WORK TO BE COMPLETED
Each line in the data holding "auto" should be listed.

RECORD EXTRACTS
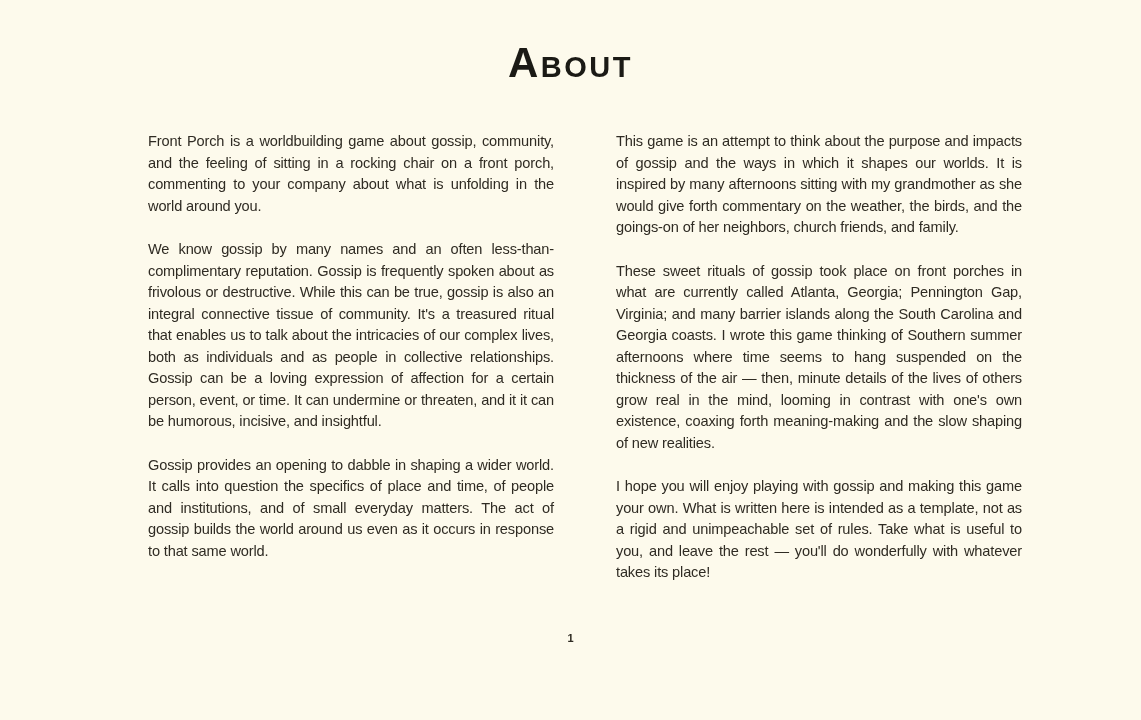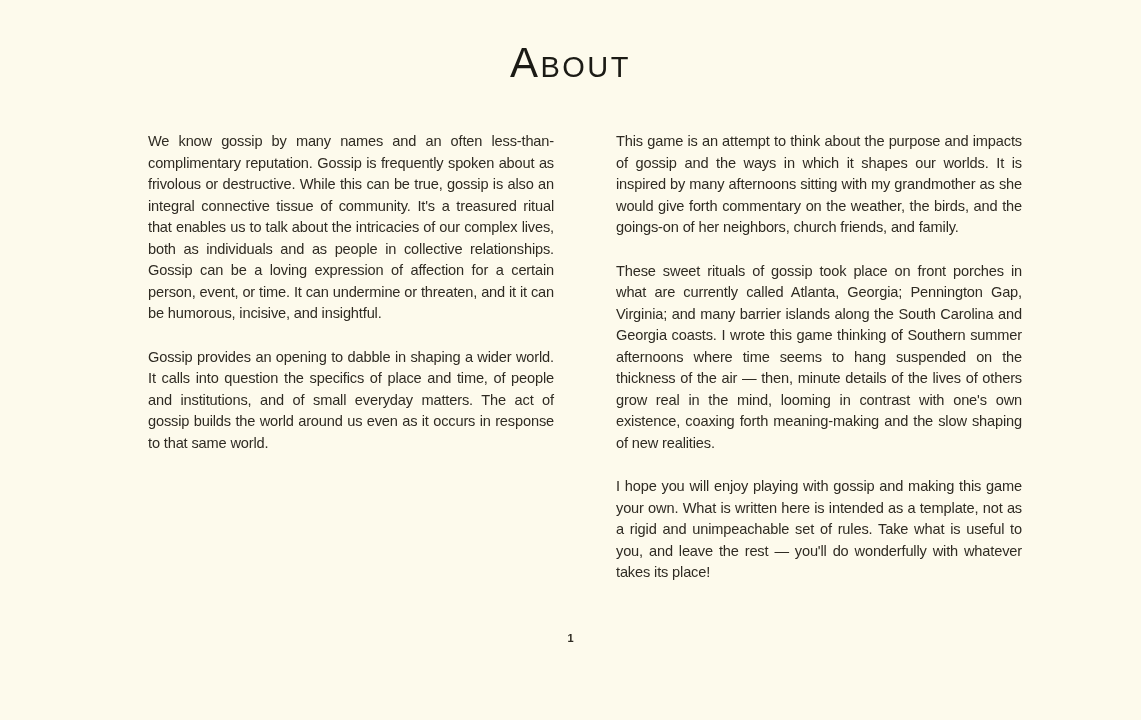--- a/index.html
+++ b/index.html
@@ -20,21 +20,21 @@
     height: 720px;
     background: #fdfaec;
   }
   .title {
     position: absolute;
     top: 40px;
     left: 0;
     right: 0;
     text-align: center;
     color: #1b1a15;
-    font-weight: normal;
+    font-weight: bold;
     letter-spacing: 2.5px;
     line-height: 46px;
     height: 46px;
   }
   .title .cap {
     font-size: 42px;
   }
   .title .smallcaps {
     font-size: 29px;
   }
@@ -75,20 +75,21 @@
 
 <div class="page">
 
   <div class="title">
     <span class="cap">A</span><span class="smallcaps">BOUT</span>
   </div>
 
   <div class="columns">
 
     <div class="column">
+      <p>Front Porch is a worldbuilding game about gossip, community, and the feeling of sitting in a rocking chair on a front porch, commenting to your company about what is unfolding in the world around you.</p>
       <p>We know gossip by many names and an often less-than-complimentary reputation. Gossip is frequently spoken about as frivolous or destructive. While this can be true, gossip is also an integral connective tissue of community. It's a treasured ritual that enables us to talk about the intricacies of our complex lives, both as individuals and as people in collective relationships. Gossip can be a loving expression of affection for a certain person, event, or time. It can undermine or threaten, and it it can be humorous, incisive, and insightful.</p>
       <p>Gossip provides an opening to dabble in shaping a wider world. It calls into question the specifics of place and time, of people and institutions, and of small everyday matters. The act of gossip builds the world around us even as it occurs in response to that same world.</p>
     </div>
 
     <div class="column">
       <p>This game is an attempt to think about the purpose and impacts of gossip and the ways in which it shapes our worlds. It is inspired by many afternoons sitting with my grandmother as she would give forth commentary on the weather, the birds, and the goings-on of her neighbors, church friends, and family.</p>
       <p>These sweet rituals of gossip took place on front porches in what are currently called Atlanta, Georgia; Pennington Gap, Virginia; and many barrier islands along the South Carolina and Georgia coasts.  I wrote this game thinking of Southern summer afternoons where time seems to hang suspended on the thickness of the air — then, minute details of the lives of others grow real in the mind, looming in contrast with one's own existence, coaxing forth meaning-making and the slow shaping of new realities.</p>
       <p>I hope you will enjoy playing with gossip and making this game your own. What is written here is intended as a template, not as a rigid and unimpeachable set of rules. Take what is useful to you, and leave the rest — you'll do wonderfully with whatever takes its place!</p>
     </div>
 

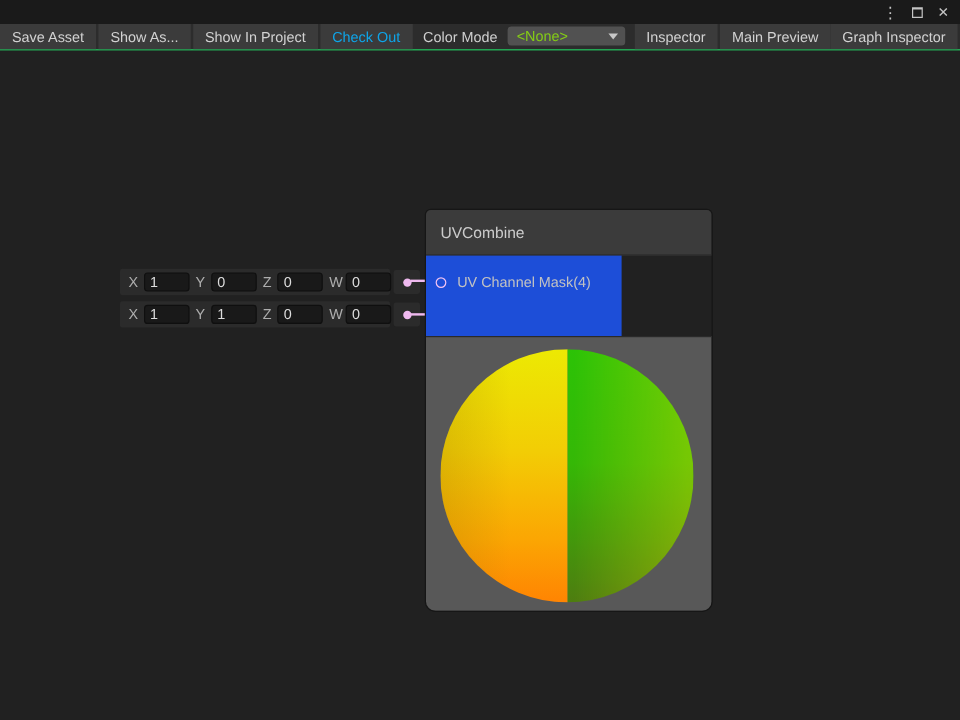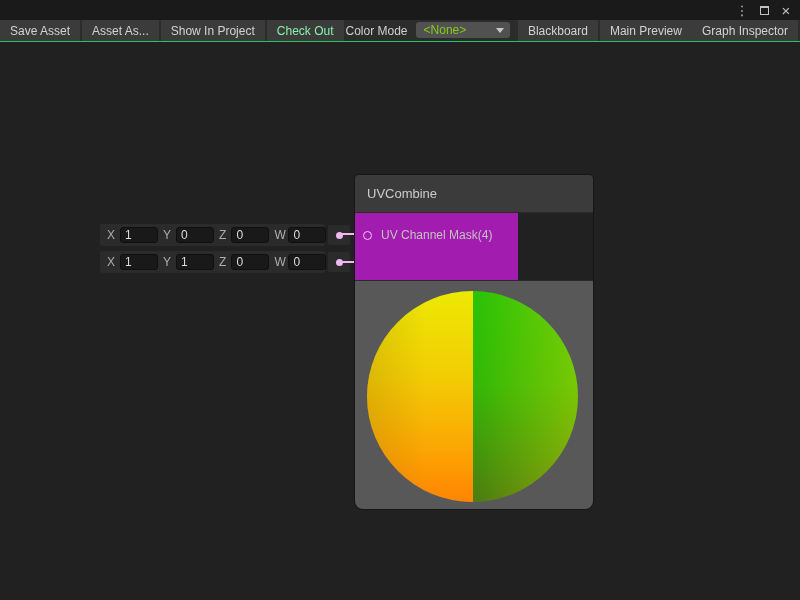--- a/index.html
+++ b/index.html
@@ -23,21 +23,21 @@
   .win-btn { width:16px; height:16px; display:flex; align-items:center; justify-content:center;
              font-size:13px; cursor:default; }
   .max-glyph { width:9px; height:9px; border:1.5px solid #c4c4c4; border-top-width:2.5px; }
 
   
   .toolbar { position:absolute; left:0; top:20px; width:800px; height:22px;
              background:#2c2c2c; display:flex; align-items:stretch;
              font-size:12px; color:#d2d2d2; border-bottom:1px solid #22c55e; }
   .tbtn { background:#3b3b3b; display:flex; align-items:center; padding:0 10px;
           margin-right:2px; white-space:nowrap; }
-  .tbtn.disabled { color:#86efac; }
+  .tbtn.disabled { color:#0ea5e9; }
   .cm-label { display:flex; align-items:center; padding:0 8px 0 0; margin-left:auto;
               color:#cfcfcf; white-space:nowrap; }
   .dropdown { width:98px; margin:2px 8px 3px 0; background:#515151; border-radius:3px;
               display:flex; align-items:center; padding:0 6px 0 8px; color:#84cc16;
               white-space:nowrap; }
   .dd-arrow { margin-left:auto; width:0; height:0; border-left:4px solid transparent;
               border-right:4px solid transparent; border-top:5px solid #c8c8c8; }
 
   
   .graph { position:absolute; left:0; top:43px; width:800px; height:557px; background:#212121; }
@@ -54,21 +54,21 @@
   .port-dot { width:7px; height:7px; border-radius:50%; background:#efb9ef; }
   .wire { position:absolute; height:2px; background:#efb9ef; }
 
   
   .node { position:absolute; left:355px; top:132px; width:238px;
           border-radius:4px 4px 8px 8px; overflow:hidden; box-shadow:0 0 0 1px #161616; }
   .node-header { height:38px; background:#3b3b3b; display:flex; align-items:center;
                  padding-left:12px; color:#cccccc; font-size:13px;
                  border-bottom:1px solid #2a2a2a; }
   .node-body { display:flex; height:67px; }
-  .inputs-col { width:163px; background:#a21caf; padding-top:8px; }
+  .inputs-col { width:163px; background:#1d4ed8; padding-top:8px; }
   .input-row { height:28px; display:flex; align-items:center; gap:9px; padding-left:8px; }
   .ring { width:9px; height:9px; border-radius:50%; border:1.8px solid #f3c4f3; flex:0 0 9px; }
   .ring.green { border-color:#a8cf2d; }
   .in-label { color:#c2c2c2; font-size:12px; white-space:nowrap; }
   .output-col { width:75px; background:#353535; padding-top:8px; }
   .output-row { height:28px; display:flex; align-items:center; justify-content:flex-end;
                 gap:7px; padding-right:8px; }
   .out-label { color:#c2c2c2; font-size:12px; }
   .preview { height:229px; background:#585858; border-top:1px solid #2a2a2a; position:relative; }
   .sphere { position:absolute; left:12px; top:10px; width:211px; height:211px;
@@ -92,29 +92,29 @@
       <span class="win-btn">⋮</span>
       <span class="win-btn">
           <span class="max-glyph"></span>
         </span>
       <span class="win-btn" style="font-size:15px;">×</span>
     </div>
   </div>
 
   <div class="toolbar">
     <div class="tbtn">Save Asset</div>
-    <div class="tbtn">Asset As...</div>
+    <div class="tbtn">Show As...</div>
     <div class="tbtn">Show In Project</div>
     <div class="tbtn disabled">Check Out</div>
     <div class="cm-label">Color Mode</div>
     <div class="dropdown">
       <span>&lt;None&gt;</span>
       <span class="dd-arrow"></span>
     </div>
-    <div class="tbtn">Blackboard</div>
+    <div class="tbtn">Inspector</div>
     <div class="tbtn" style="margin-right:0;">Main Preview</div>
     <div class="tbtn">Graph Inspector</div>
   </div>
 
   <div class="graph">
 
     <div class="vec-row" style="top:181px;">
       <span class="vec-label">X</span>
       <input class="vec-field" value="1" style="">
       <span class="vec-label">Y</span>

ANSWER TO THE PROBLEM
   .cm-label { display:flex; align-items:center; padding:0 8px 0 0; margin-left:auto;
   .dd-arrow { margin-left:auto; width:0; height:0; border-left:4px solid transparent;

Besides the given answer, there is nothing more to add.